Limiting Authentication Attempts

• Rate limiting slows brute-force attacks by limiting the number of authentication attempts within a timeframe (e.g., 5 per minute).

Rate Limiting Breach

• Rate limiting violations can trigger 429 Too Many Requests error.
• This error, if encountered, usually disallows further user attempts, often to prevent large-scale attacks.

Multi Factor Authentication

• MFA (Multi Factor Authentication) is a security measure that requires multiple factors of identification from a user to protect their account from unauthorized access.
• Requiring additional factors (such as code/letters from words/a device) in addition to a username/password provides more assurance that the user is who they say they are, and helps to mitigate risks against hacker attempts through identity verification.

Numerical Code Generators

• Numerical authentication codes generated through various methods (text messages/personal code generators/authenticator applications) are frequently a component of MFA solutions

Additional Authentication Factors

• Varying types of authentication factors (One-time passwords/Digital PKI certificates/Biometrics) added to increase security to provide authentication beyond username/password.

Time Based Pins

• Time-Based Pins are used in multi-factor authentication.
• PIN numbers are generated and expire in a short timeframe(e.g., 30-60 seconds), as opposed to being static passwords for continuous use.

Time Based Pin Generation

• Random keys and timestamps for generating time-based PIN numbers, enabling independently generated codes (on the user's device and the server) that match.
• Consideration whether MFA (multi-factor authentication) should be enforced or left to the user's preference.

Topic 3 Authorisation

• Authorisation ensures users only access resources they are permitted to, based on rules/roles.
• The process involves validating whether an authenticated user have been granted access permission for the required resources.
• Authorisation must follow authentication to validate the identity of the user first, before authorisation can take place.
• Users that are not authenticated are commonly referred to as "anonymous users".

Authorisation Process

• Authorisation is broken into 2 phases: definition phase (defining rules and circumstances/privileges/permissions) and the enforcement phase (ensuring rules are followed)

Authorisation Definition

• Authorisation policies define the access rules.
• Policies include details regarding company data confidentiality.
• Policies should ensure no access by unauthorized users.
• Examples: a user cannot edit another user's post; only anonymous users can register accounts, or admins accessing the DB admin page.

Authorisation Enforcement

• A system-wide reference monitor validates access requests against authorisation policies.
• A reference monitor needs to follow NEAT guidelines (Non-bypassable, Evaluable, Always-invoked, and Tamperproof) to ensure the process robustness.

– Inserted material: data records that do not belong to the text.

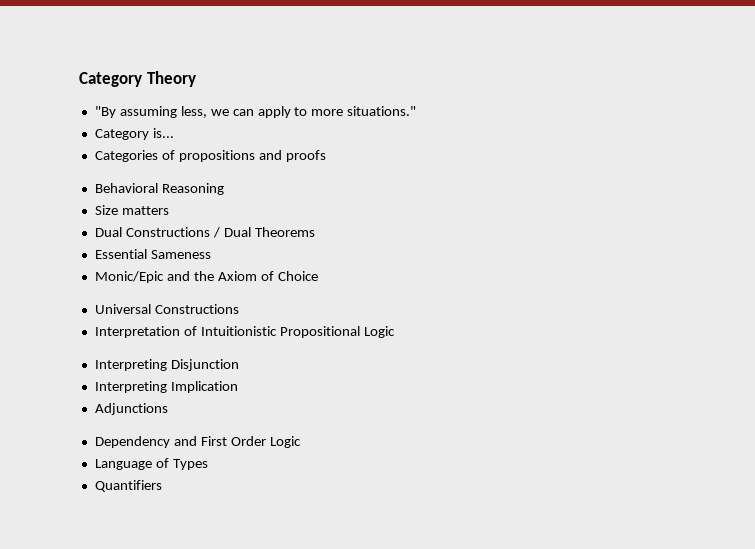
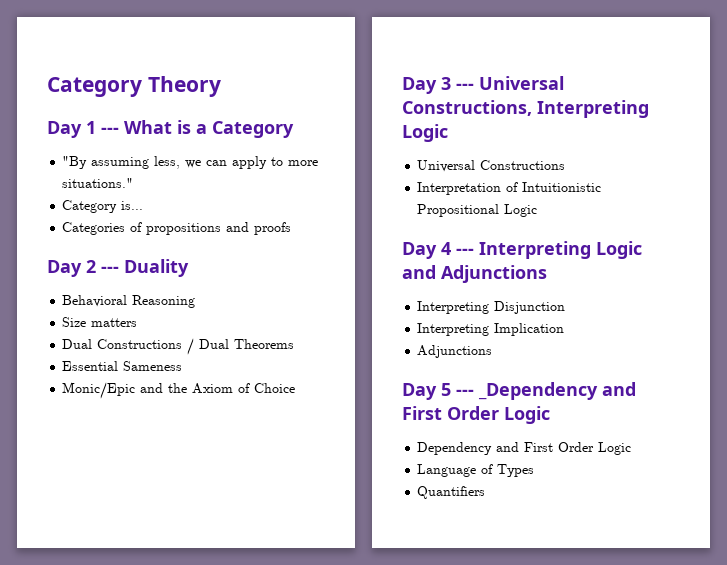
(196, 79) none -> [47,120,294,138] // Day 1 --- What is a Category
(326, 156) none -> [47,259,189,277] // Day 2 --- Duality
(318, 276) none -> [402,76,564,94] [402,100,649,118] [402,124,448,142] // Day 3 --- Universal Constructions, Interpreting Logic
(395, 332) none -> [402,241,642,259] [402,265,547,283] // Day 4 --- Interpreting Logic and Adjunctions
(168, 409) none -> [402,382,636,400] [402,406,550,424] // Day 5 --- _Dependency and First Order Logic

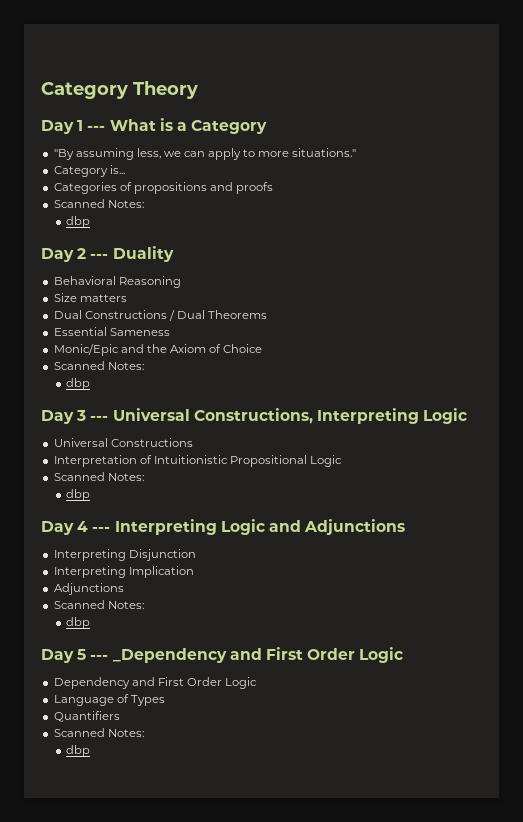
(292, 228) none -> [53,199,144,208] [66,216,91,228] // Scanned Notes: // dbp
(296, 388) none -> [53,361,144,370] [66,378,91,390] // Scanned Notes: // dbp
(538, 210) none -> [53,472,144,481] [66,489,91,501] // Scanned Notes: // dbp
(493, 351) none -> [53,600,144,609] [66,617,91,629] // Scanned Notes: // dbp
(486, 492) none -> [53,728,144,737] [66,745,91,757] // Scanned Notes: // dbp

Authorisation Vulnerabilities

• Authorisation schemes may lack robust implementation which can leave vulnerabilities open to hackers to exploit.
• Access to sensitive functions within an application, or data theft, or takeover of site administration might be possible after exploitation if the authorisation scheme is incorrectly implemented.

Missing Authorisation

• Anonymous users (users not authenticated) may access web-pages/blog content outside of their privileges.
• Admin/other higher-lever roles may cause issues if access control is not properly managed over the website.
• Path Traversal allows unauthorised access to files, folders or other resources outside of designated areas of the web-page.

Path Traversal

• Path traversal attacks alter resource locations on URL to access areas outside of the expected web document root.
• Alternative encodings (e.g., %2e%2e, ..%2f) might bypass default security restrictions in bypassing web/file systems through the URL.

Path Traversal

• Web applications typically have a "web document root" area, designed for accessing functionality/files.
• Use of '..' or similar characters/commands may navigate to locations beyond this root area, accessing otherwise inaccessible files/content.

Authorisation Issues

• Web applications often have inadequate authorisation mechanisms, leading to vulnerabilities in access control.
• Hackers might be able to access sensitive functions, data or take over site-administration by exploiting the vulnerabilities.

Managing User Access

• Applying authorisation rules over different states (e.g., anonymous vs authenticated).
• Anonymous users might have limited access compared to authenticated

Adding Authorisation

• Modifying or adding "if" statements that specify how different user classes should be authorised (e.g., allowing authenticated users access to sensitive data but denying it to anonymous logins) for access to particular parts of the application.

Adding Authorisation – Menu Links

• Implementing authorisation controls often involves "if" statements to restrict specific menu links based on user type

Missing Authorisation – View Functions

• Using decorators (e.g., @login_required).
• Redirect anonymous users to login page (preventing direct access to pages) if they do not have authentication

Role Based Access Control

• Role-based access control (RBAC) assigns access rights based on user roles in an IT system/application.
• Roles determine the resources/tasks a user is allowed to carry out, to mitigate risks and improve security.

Role Based Access Control

• System/application roles (e.g. end user, administrator, security, IT technician, programmer, student).
• Users may hold multiple roles, and there could be issues or conflicts related to overlapping privileges.

RBAC Benefits

• RBAC enhances operational efficiency, increases visibility for administrators, reduces costs (resource utilization decrease) and mitigates breaches, data leaks.
• RBAC implementation should be broken up into steps (understanding business needs, planning implementation, defining roles, and finally implementation).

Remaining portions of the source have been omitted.